**Task item**. Which lines of the material contain the word "border"? Show each one.

**Records supplied**.
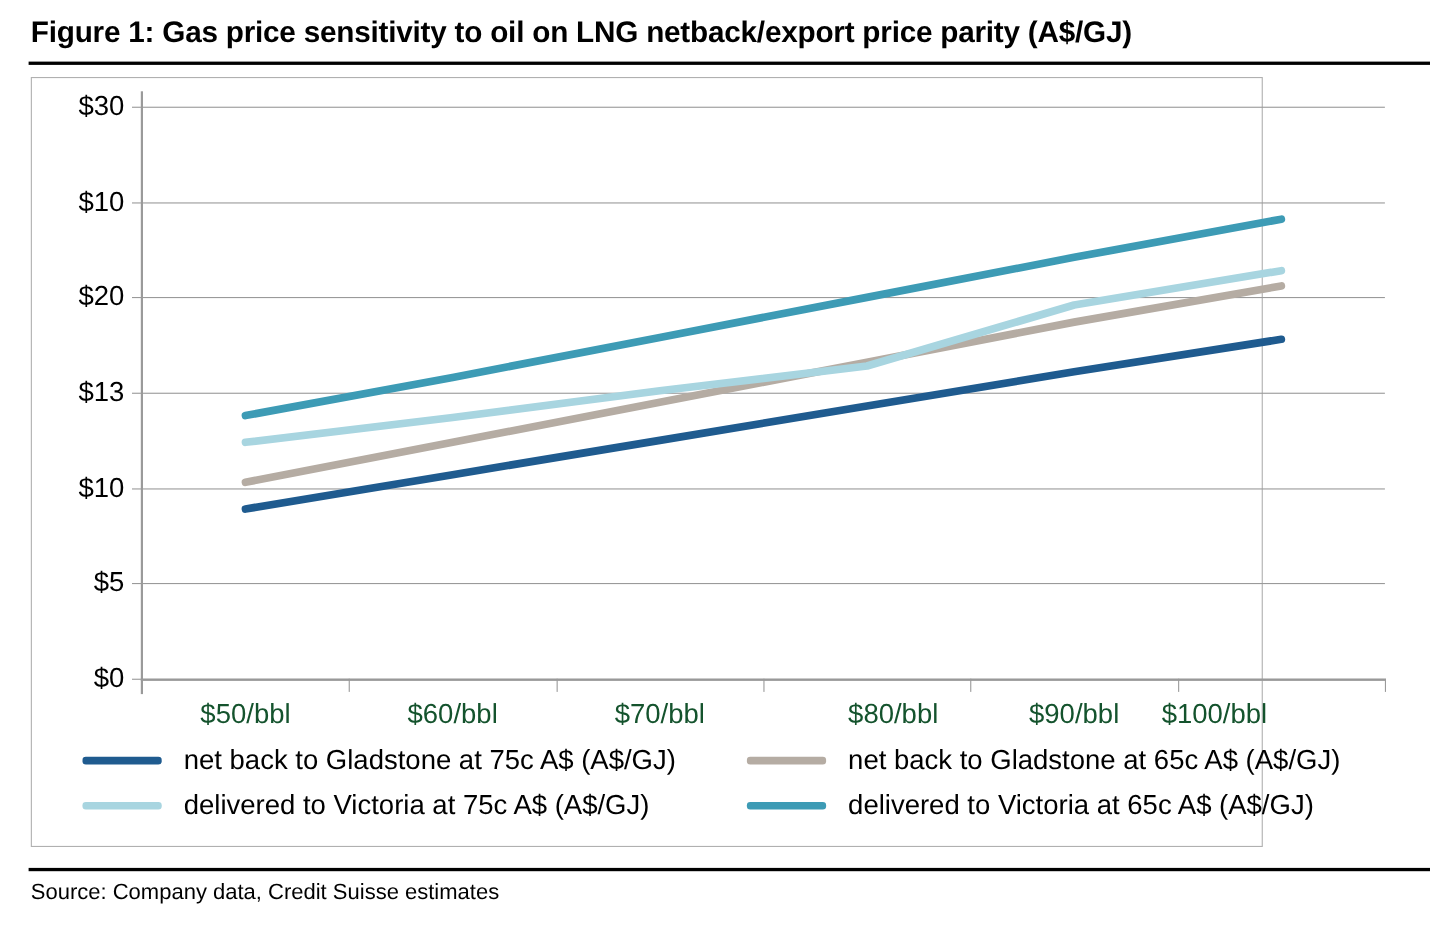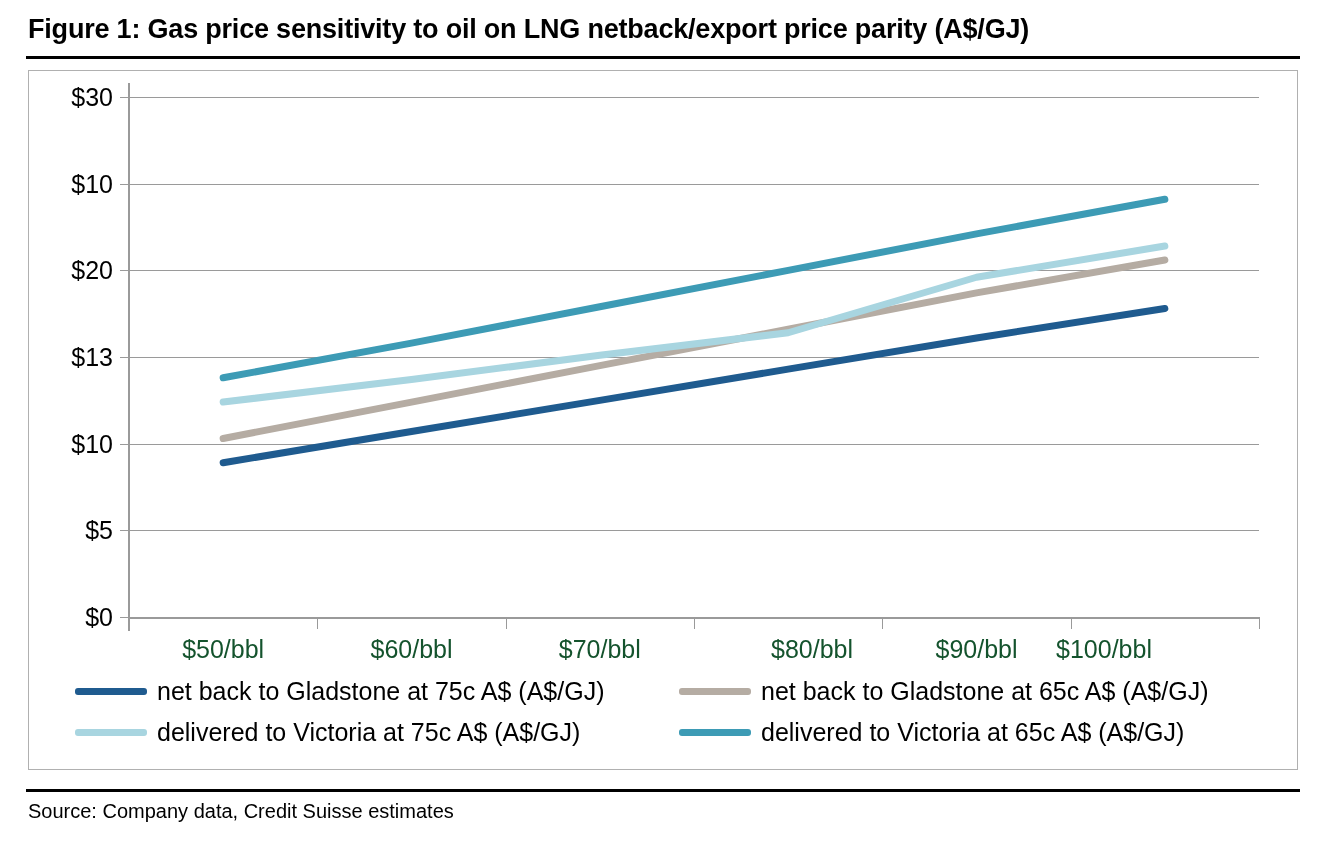--- a/index.html
+++ b/index.html
@@ -47,7 +47,7 @@
     position: absolute;
     left: 28px;
     top: 70px;
-    width: 1270px;
+    width: 1120px;
     height: 700px;
     border: 1px solid #b0b0b0;
     box-sizing: border-box;

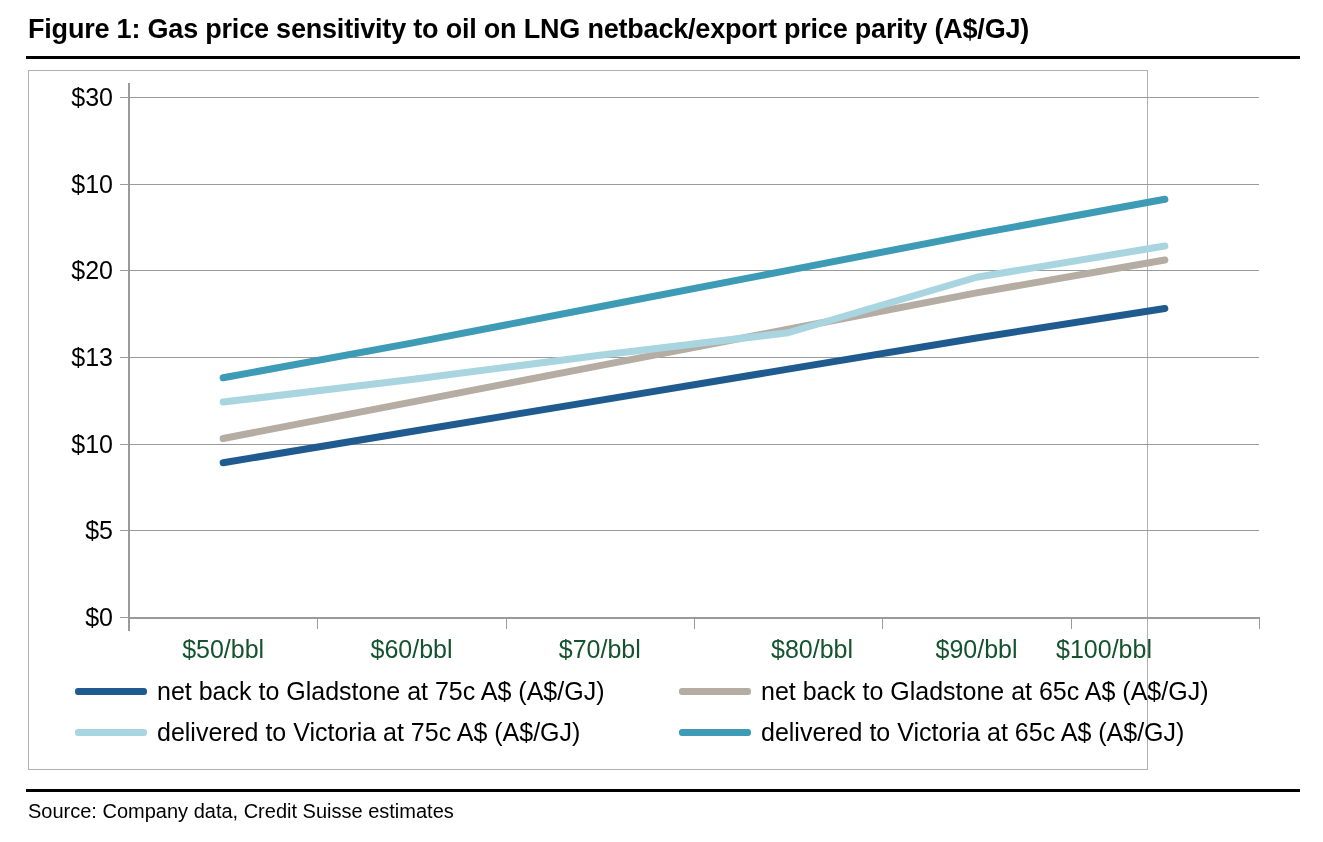--- a/index.html
+++ b/index.html
@@ -141,7 +141,7 @@
   .legend-item {
     display: flex;
     align-items: center;
-    gap: 6px;
+    gap: 16px;
     white-space: nowrap;
   }
   .legend-swatch {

**Solution to this exercise**.
     border: 1px solid #b0b0b0;
     box-sizing: border-box;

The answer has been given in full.